随談第182回 今月の歌舞伎から(その3)仁左衛門の実盛

今月の見ものはといえば、まず仁左衛門の実盛である。仁左衛門としても、何度も手掛けた中でも今度が最も滋味深く、十五世羽左衛門の昔は知らず、私の観劇歴に限っていえば、最もすぐれ、最も感動の深い実盛であったと言い切って差し支えない。

いったい、通称『実盛物語』というこの作が私は好きでたまらないのだが、実は、ひと通りの域を超えて、これならという舞台にはなかなかお目にかからないのも事実だ。B級古典としてわりに気軽に上演されるが、じつは人を選ぶ狂言なのだ。
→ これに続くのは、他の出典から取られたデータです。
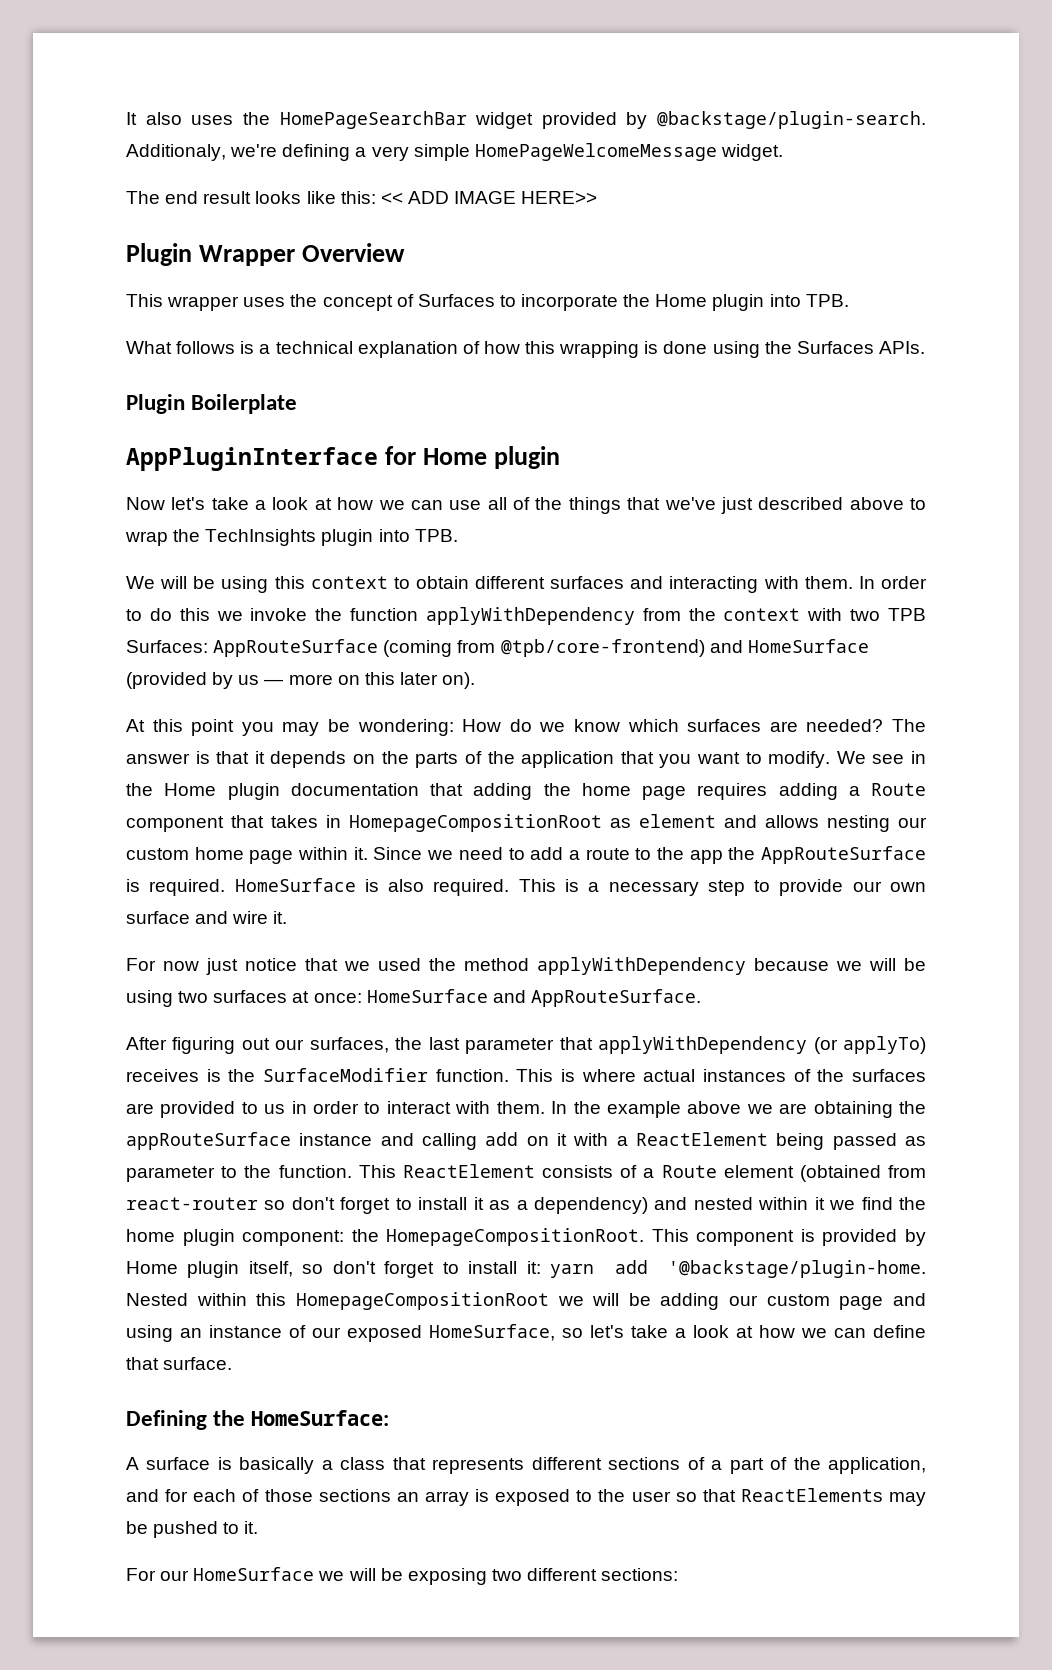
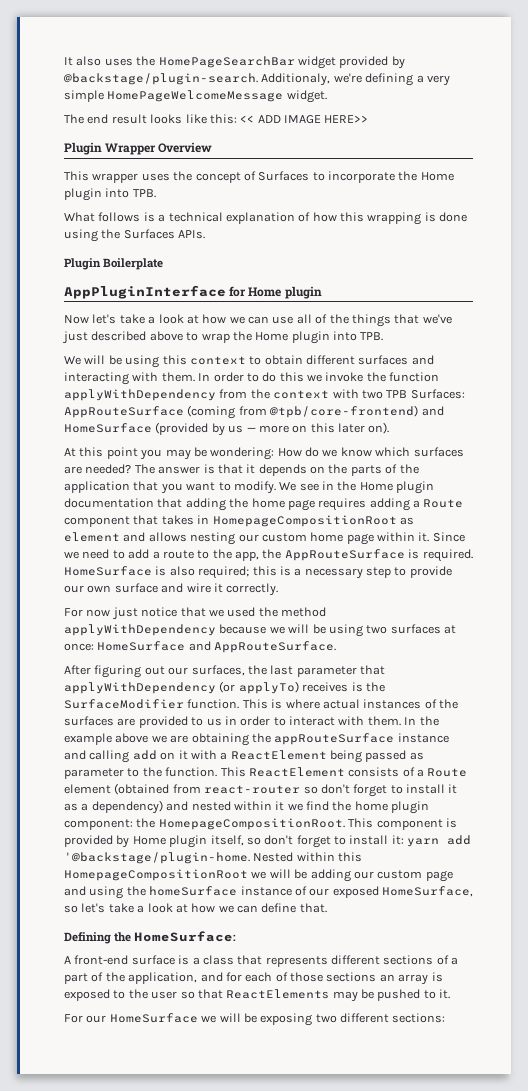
- Now let's take a look at how we can use all of the things that we've just described above to wrap the TechInsights plugin into TPB.
+ Now let's take a look at how we can use all of the things that we've just described above to wrap the Home plugin into TPB.
- Since we need to add a route to the app the AppRouteSurface is required.
+ Since we need to add a route to the app, the AppRouteSurface is required.
- HomeSurface is also required. This is a necessary step to provide our own surface and wire it.
+ HomeSurface is also required; this is a necessary step to provide our own surface and wire it correctly.
- Nested within this HomepageCompositionRoot we will be adding our custom page and using an instance of our exposed HomeSurface, so let's take a look at how we can define that surface.
+ Nested within this HomepageCompositionRoot we will be adding our custom page and using the homeSurface instance of our exposed HomeSurface, so let's take a look at how we can define that.
- A surface is basically a class that represents different sections of a part of the application, and for each of those sections an array is exposed to the user so that ReactElements may be pushed to it.
+ A front-end surface is a class that represents different sections of a part of the application, and for each of those sections an array is exposed to the user so that ReactElements may be pushed to it.

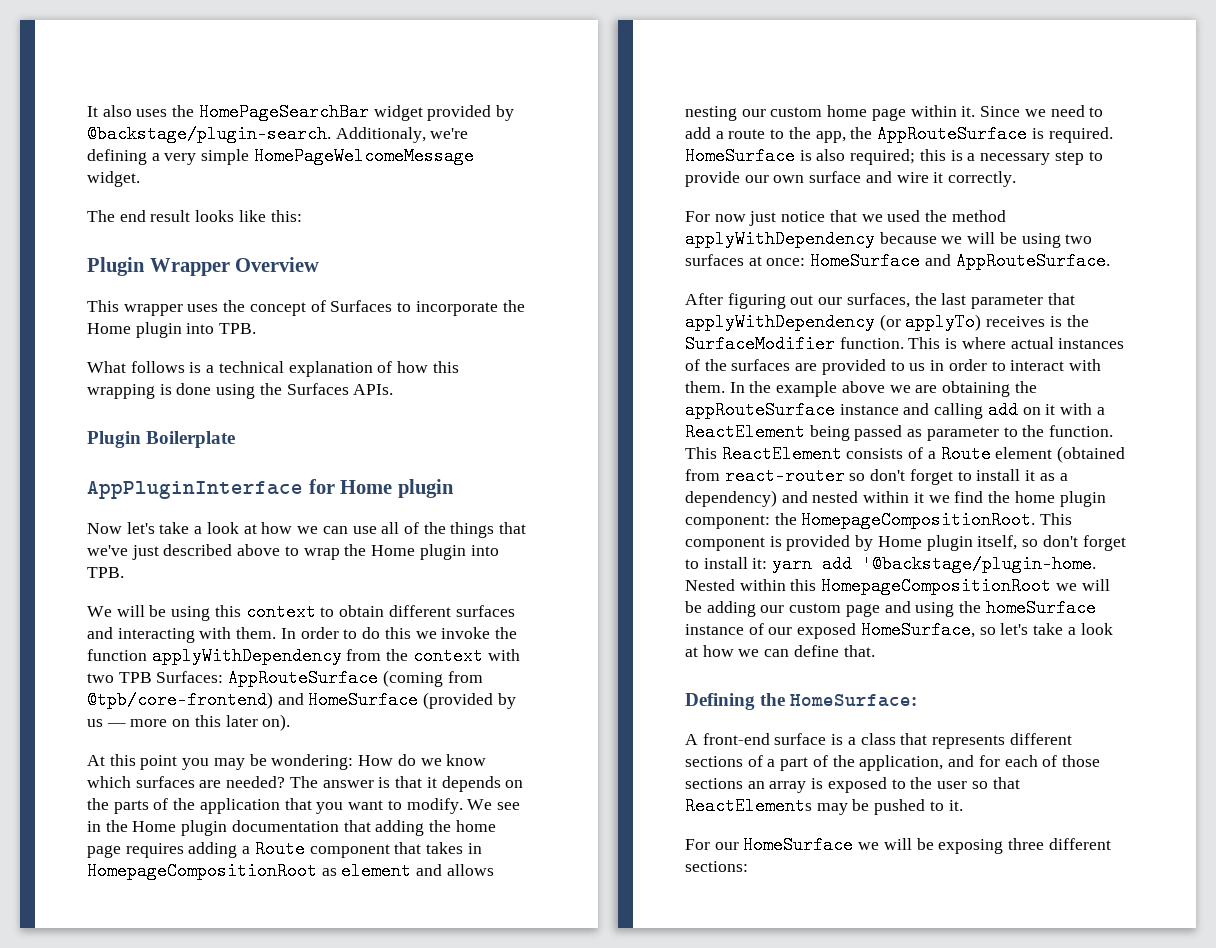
- The end result looks like this: << ADD IMAGE HERE>>
+ The end result looks like this:
- For our HomeSurface we will be exposing two different sections:
+ For our HomeSurface we will be exposing three different sections:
まずこの劇を成立させている、シュールリアリスティックな時間と歴史の感覚にふさわしい爽やかな軽みのある仁の持主でなければならない。実盛は、物語で小万の腕を切る「過去を再現」し、ついで太郎吉にむかって、20年後に篠原の合戦でおれは成人したお前に討たれるのだよと語って「未来を再現」する。この超現実は、義太夫狂言という時間の形式と様式があって成立する。なまじな現実感覚を持ち込んで失敗する例が多いのは、この劇のシュールな構造をよく理解しないためである。熊谷や盛綱に成功したからといって、実盛にも成功するとは限らないのも、そのためである。

さらに実盛は、村の名を「手孕み村」と命名したり、太郎吉を手塚太郎光盛と名付けたり、「命名」という歴史の始原に関わる祭司のような役割を自らすすんでつとめるが、この劇ほど、「歴史を語る」という浄瑠璃という祭祀のロマンチックな本質を備えているものはない。ここには民俗のロマンが、小さくかわいらしく、それ故に純粋な形で語られている。

実盛は、現実には源氏に心を寄せながら平家に従っている二股武士かもしれない。未来を予言したり、死人の腕を接いで蘇生させたり、奇蹟の由来を語ったり、命名したり、超能力者みたいなことをするくせに、世の現実の中で生きていくためには心ならずも二股武士として生きていくしかない浮世の哀しみを知ればこそ、実盛は限りなく、九郎助一家の人々にやさしい。颯爽として軽く、同時にやさしく、慈愛に満ちている。

そういう実盛を演じるのに、末梢的リアリズムは禁物である。物語は過去を再現するための異次元であり、一人芸に終始すべきだし、角々の見得やキマリも大きく身を揉んできっぱりと演じなければならない。糸に乗るべきところはたっぷりと乗って、照れたりしてはならない。それでいて、小万や太郎吉や、モドリになった瀬尾やへの情愛も肚を充分にもってつとめなければならない。要するに、中途半端な近代主義を持ち込んではならない。

現代の実盛たちの中で、こうした私の実盛観にもっともふさわしいといえば、仁左衛門を擱いてはない。芸としての充実という意味では、前回十六年十月のときの方が勝ったかも知れない。だが今回は、それに代わって余りある滋味がある。太郎吉の鼻をかみ、馬に乗せてひと回りするところで、私は涙を禁じ得なかった。もちろん入れ事だが、あれほど、少年の憧れというものを万人の前に具現してみせる情景はないのではなかろうか。

最後に、わたくしごとを白状しておこう。仁左衛門が東京での初演として旧新橋演舞場で実盛を演じたとき、それを劇評に書いたのが『演劇界』の劇評募集に当選したという因縁話である。ちょうど三十年前、孝太郎が太郎吉だった。